__What needs to be done__
Leave out the pictures, and quote exactly the lines running from the one with "The Incredible String" through the last line of the entries below.
*** Opening of Data for review ***
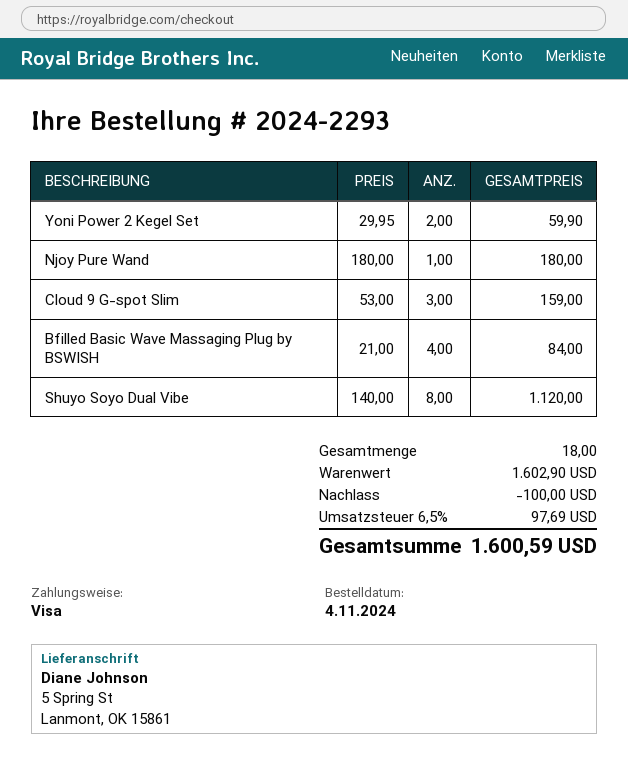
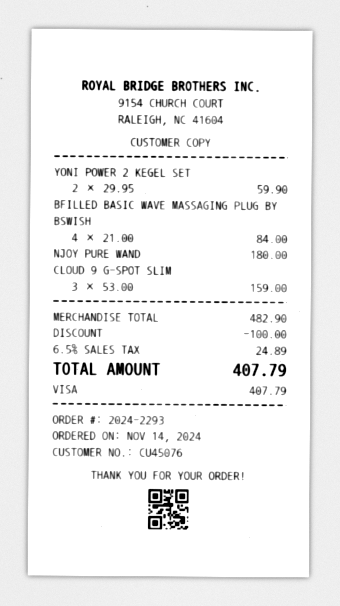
order date: 2024-11-04 -> 2024-11-14
Shuyo Soyo Dual Vibe: 8 x 140.00 = 1120.00 -> none
subtotal: 1602.90 -> 482.90
tax: 6.5% = 97.69 -> 6.5% = 24.89
total: 1600.59 -> 407.79

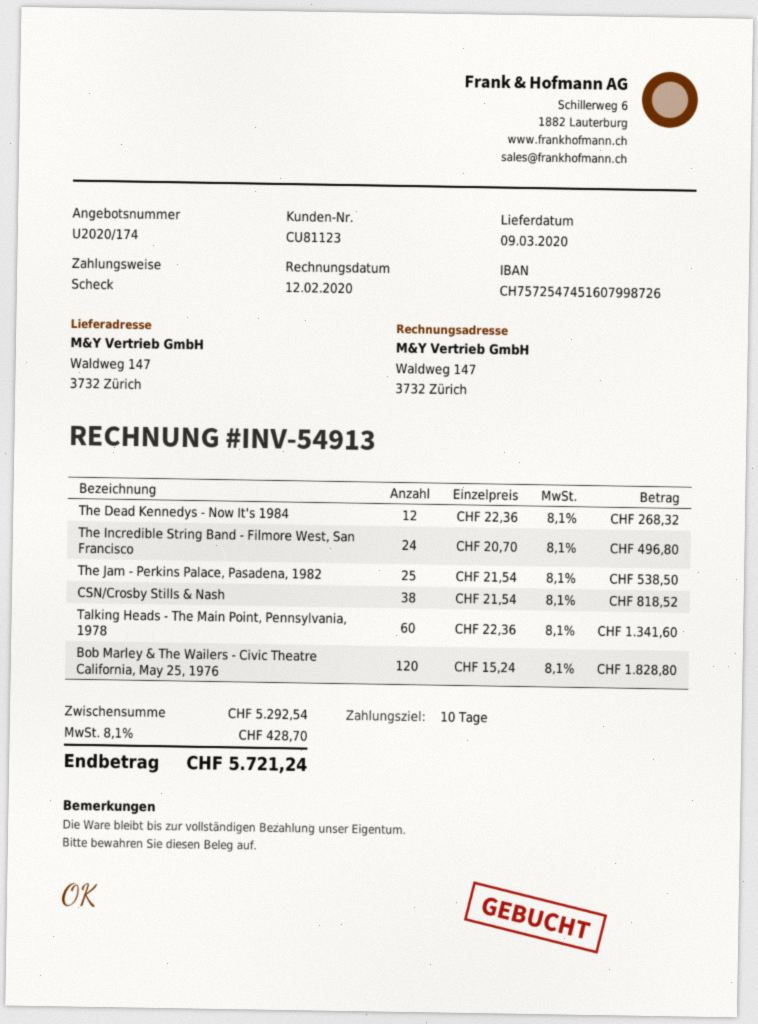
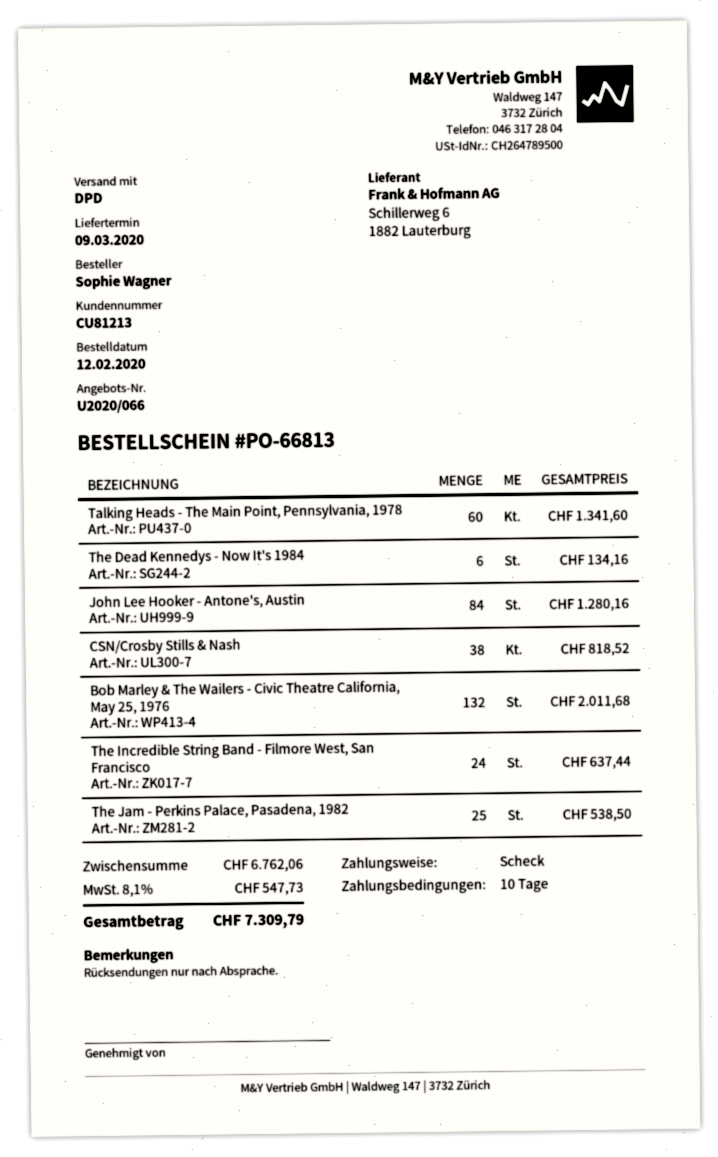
quote number: U2020/174 -> U2020/066
customer number: CU81123 -> CU81213
The Dead Kennedys - Now It's 1984: 12 for 268.32 -> 6 for 134.16
The Incredible String Band - Filmore West, San Francisco: 24 for 496.80 -> 24 for 637.44
Bob Marley & The Wailers - Civic Theatre California, May 25, 1976: 120 for 1828.80 -> 132 for 2011.68
John Lee Hooker - Antone's, Austin: none -> 84 for 1280.16
subtotal: 5292.54 -> 6762.06
tax: 8.1% = 428.70 -> 8.1% = 547.73
total: 5721.24 -> 7309.79

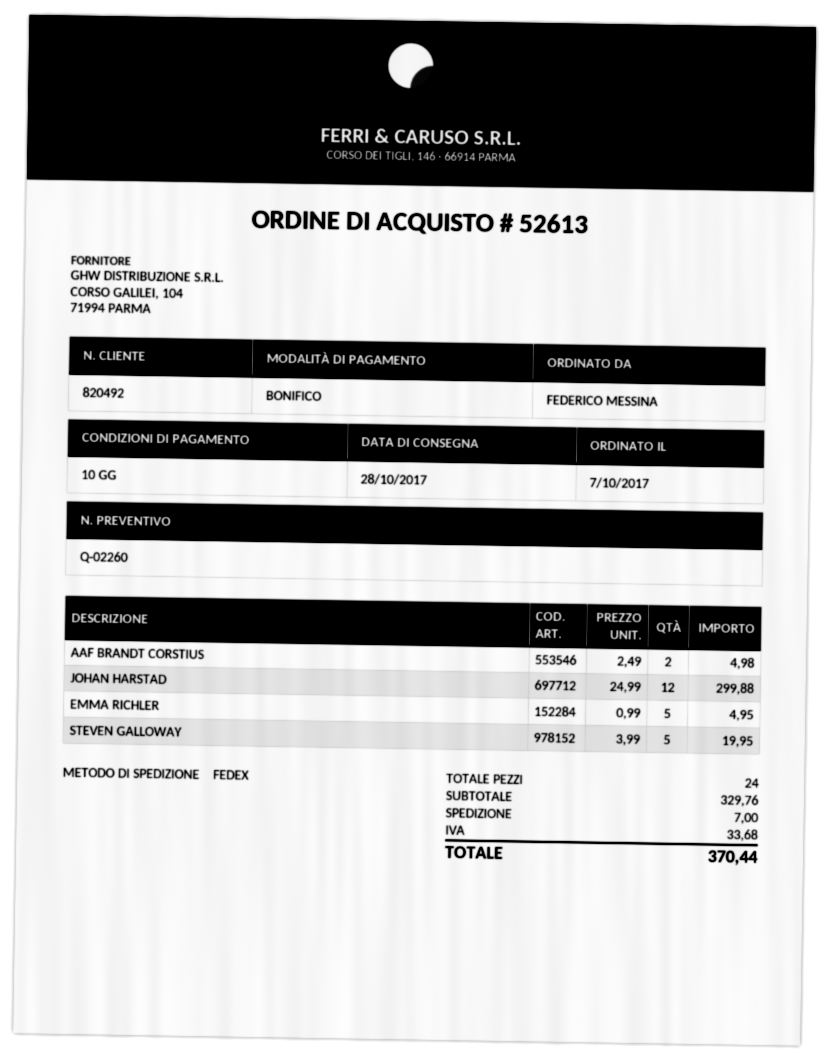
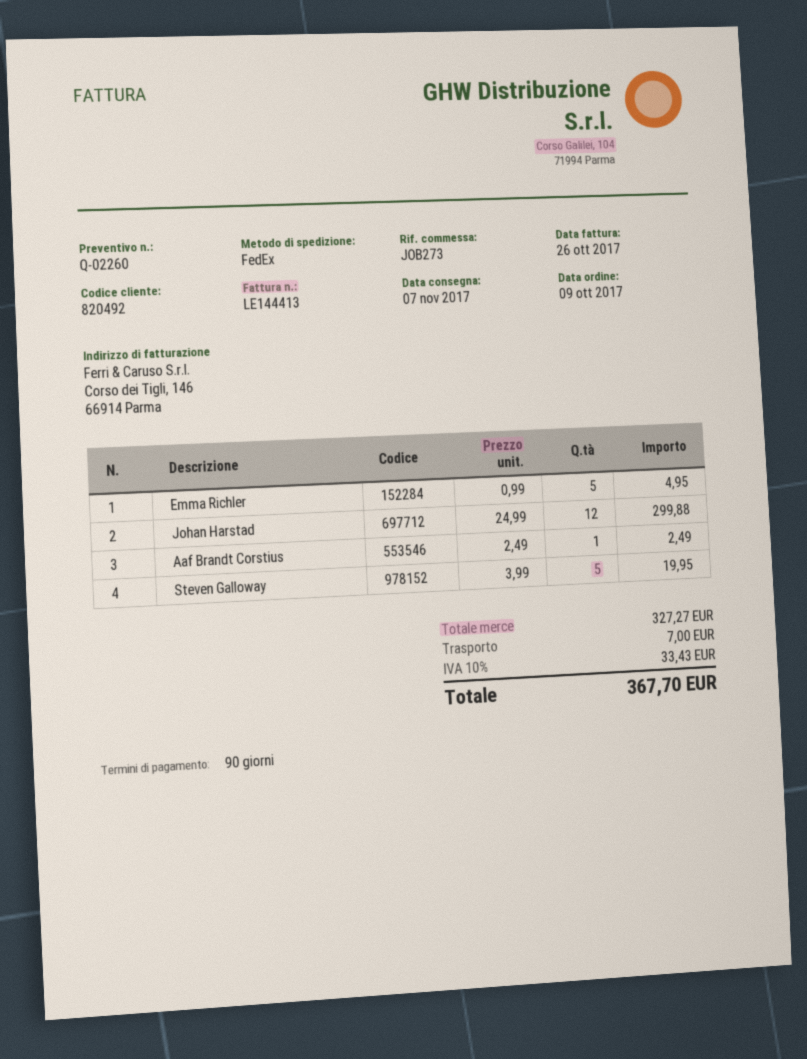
order date: 2017-10-07 -> 2017-10-09
delivery date: 2017-10-28 -> 2017-11-07
payment terms: 10 days -> 90 days
AAF BRANDT CORSTIUS: 2 x 2.49 = 4.98 -> 1 x 2.49 = 2.49
subtotal: 329.76 -> 327.27
tax: 33.68 -> 33.43
total: 370.44 -> 367.70

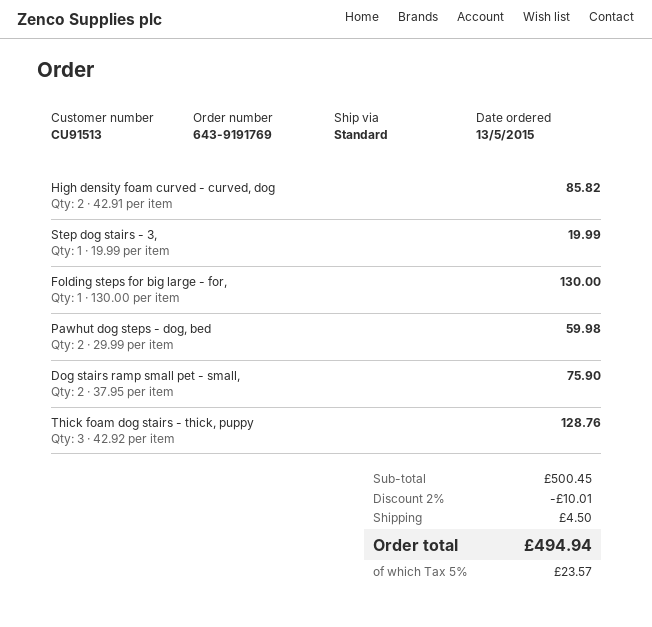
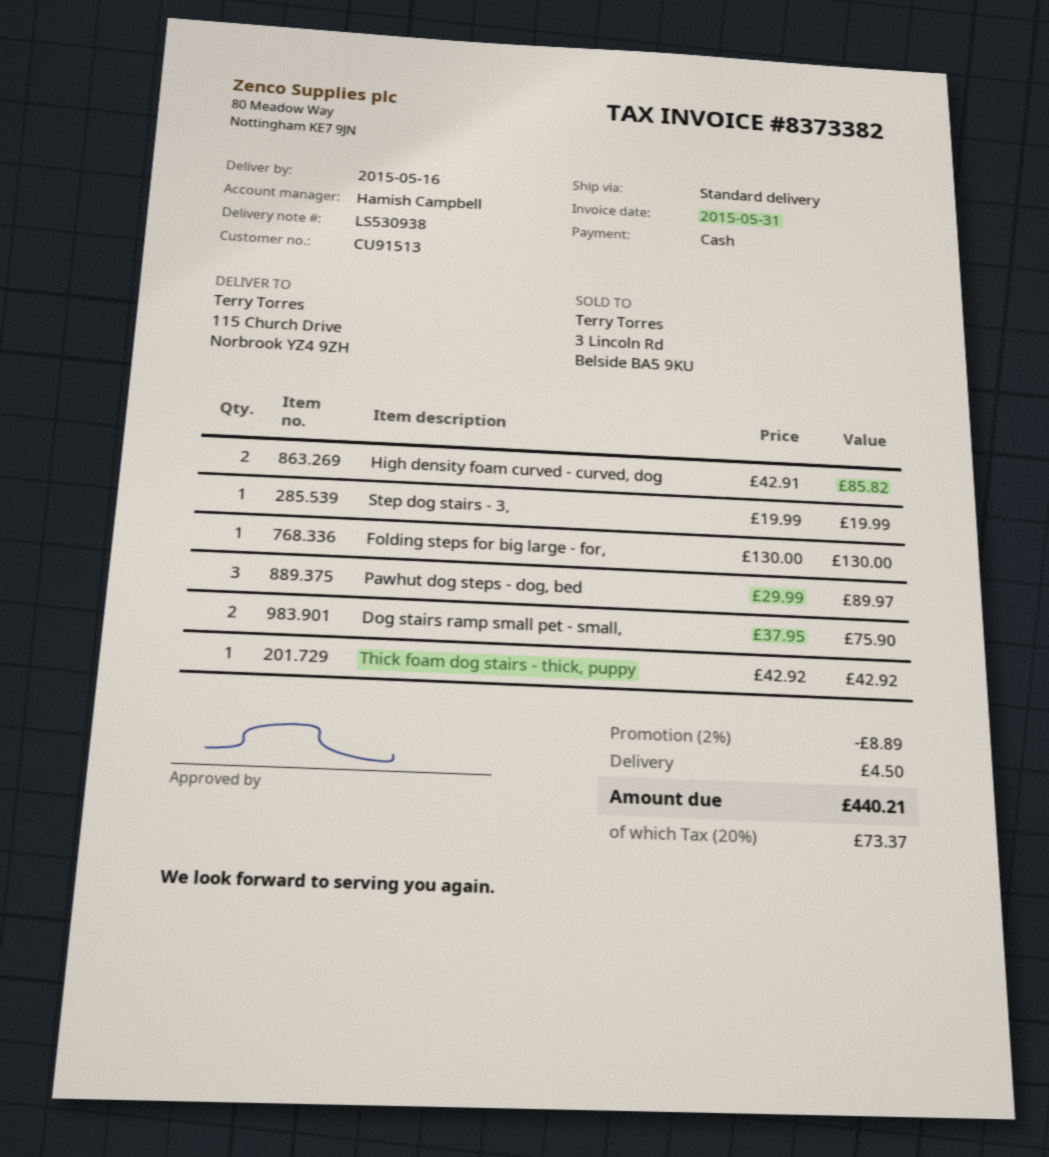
Pawhut dog steps - dog, bed: 2 x 29.99 = 59.98 -> 3 x 29.99 = 89.97
Thick foam dog stairs - thick, puppy: 3 x 42.92 = 128.76 -> 1 x 42.92 = 42.92
discount: 2% = 10.01 -> 2% = 8.89
tax: 5% = 23.57 -> 20% = 73.37
total: 494.94 -> 440.21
*** Close of Data for review ***
__Output__
The Incredible String Band - Filmore West, San Francisco: 24 for 496.80 -> 24 for 637.44
Bob Marley & The Wailers - Civic Theatre California, May 25, 1976: 120 for 1828.80 -> 132 for 2011.68
John Lee Hooker - Antone's, Austin: none -> 84 for 1280.16
subtotal: 5292.54 -> 6762.06
tax: 8.1% = 428.70 -> 8.1% = 547.73
total: 5721.24 -> 7309.79

order date: 2017-10-07 -> 2017-10-09
delivery date: 2017-10-28 -> 2017-11-07
payment terms: 10 days -> 90 days
AAF BRANDT CORSTIUS: 2 x 2.49 = 4.98 -> 1 x 2.49 = 2.49
subtotal: 329.76 -> 327.27
tax: 33.68 -> 33.43
total: 370.44 -> 367.70

Pawhut dog steps - dog, bed: 2 x 29.99 = 59.98 -> 3 x 29.99 = 89.97
Thick foam dog stairs - thick, puppy: 3 x 42.92 = 128.76 -> 1 x 42.92 = 42.92
discount: 2% = 10.01 -> 2% = 8.89
tax: 5% = 23.57 -> 20% = 73.37
total: 494.94 -> 440.21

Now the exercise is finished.